The most advanced large-scale addition to the FPL in over 70 years is the new Centennial Research Facility (CRF), a 87000 sqft multi-use laboratory. This facility was built to meet qualifications for Silver certification by the Leadership in Energy and Environmental Design (LEED) rating system developed by the U.S. Green Building Council. As such, the CRF was designed and built using strategies to improve performance across the most important efficiency metrics: energy savings, water usage, greenhouse gas emissions reduction, improved indoor environmental quality, and stewardship of resources including sensitivity to their impacts. CRF researchers in engineering mechanics can test the strength of full-scale structures while durability researchers put wood products to the test in a rather punishing weather simulation chamber. Modern preservation testing equipment will replace the older vessels previously used, while an efficient and manufacturing-friendly floor plan will help advance research in wood- and bio-based composites.

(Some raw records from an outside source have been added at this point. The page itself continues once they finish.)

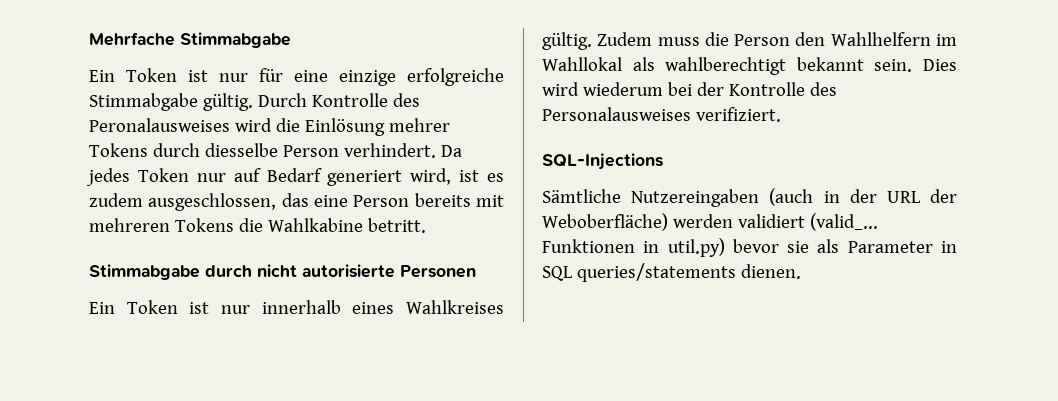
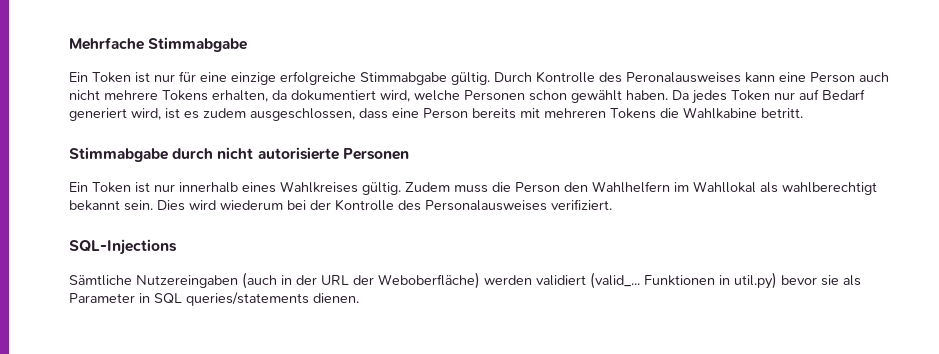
[234,118,450,136] [89,143,436,158] wird die Einlösung mehrer Tokens durch diesselbe Person verhindert. -> [745,72,889,83] [69,90,668,103] kann eine Person auch nicht mehrere Tokens erhalten, da dokumentiert wird, welche Personen schon gewählt haben.
[281,193,309,207] das -> [359,108,388,119] dass

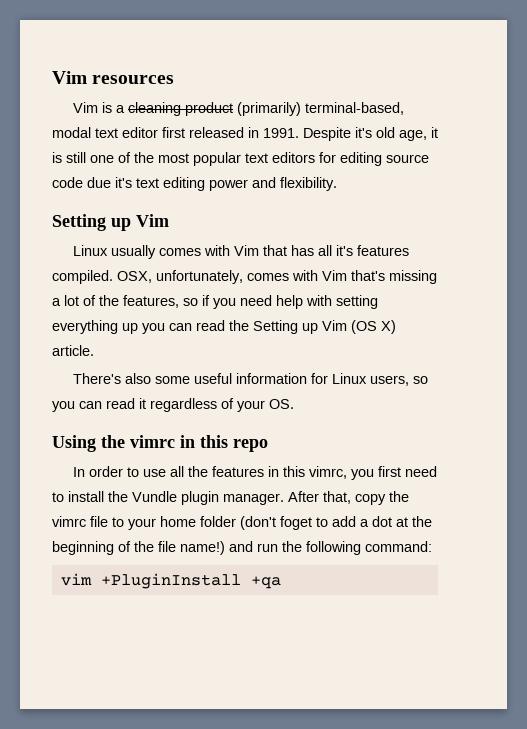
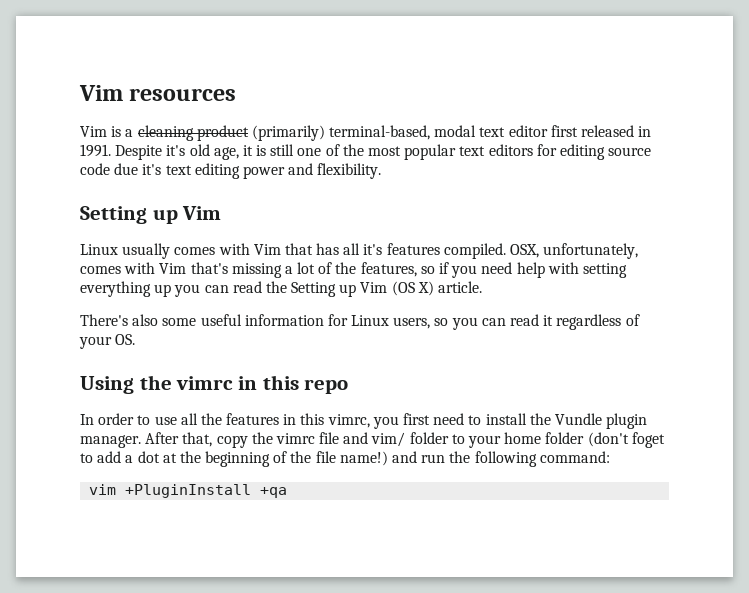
(108, 521) none -> [343,432,449,447] and vim/ folder

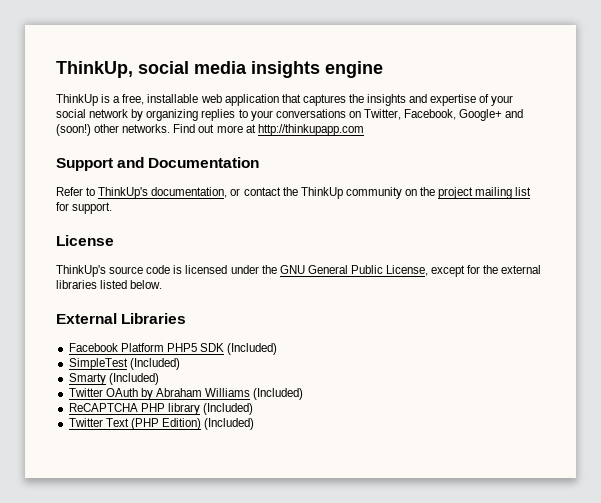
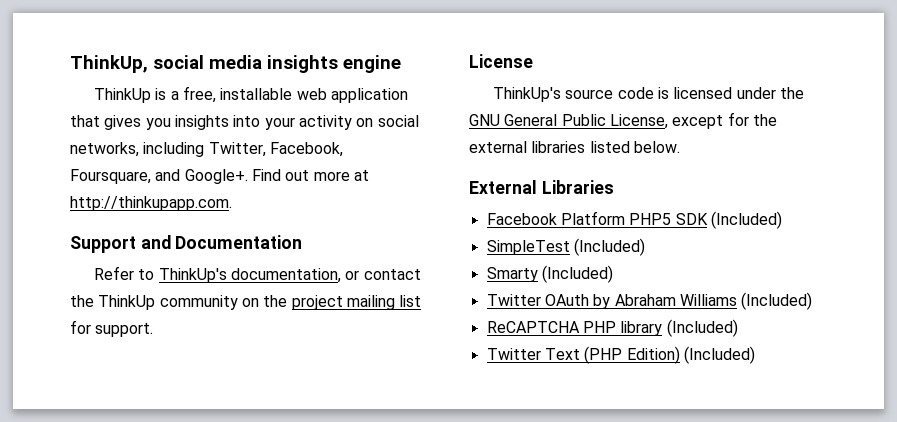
[302,94,514,106] [56,109,524,121] [56,124,171,136] captures the insights and expertise of your social network by organizing replies to your conversations on Twitter, Facebook, Google+ and (soon!) other networks. -> [104,115,419,130] [70,142,343,157] [70,169,248,184] gives you insights into your activity on social networks, including Twitter, Facebook, Foursquare, and Google+.
[257,124,364,136] http://thinkupapp.com -> [70,196,232,211] http://thinkupapp.com.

===Research Demonstration House and Carriage House===

FPL has constructed two full-scale structures, the Research Demonstration House and Carriage House, for research and educational activities. Both of these structures allow researchers to conduct housing-related studies in a real-world setting, which can significantly extend knowledge obtained in a laboratory environment. These structures are a result of collaboration through the Advanced Housing Research Center, established by FPL in 2000, which includes a wide range of partners from both the public and privates sectors working to improve housing technologies.

===Fire Test Lab===

The fire testing facility at FPL is key to developing safe, durable building products. The current facility is equipped to perform standardized tests for flame retardancy and fire resistance. Plans for construction of a new fire test facility are underway, and current capabilities will be enhanced by enabling simulation of actual fire scenarios on a larger scale. The new facility will allow researchers to better address wildland fire threats to structures and development of performance-based building codes.

===Pulp & Paper Plant===

FPL's fiber processing pilot plant is equipped to replicate industrial pulping and papermaking processes on a pilot scale. With capabilities in chip production, pulping, paper and fiberboard production, and even recycling, researchers can test new methods and evaluate their effectiveness on equipment similar to that used by commercial manufacturers.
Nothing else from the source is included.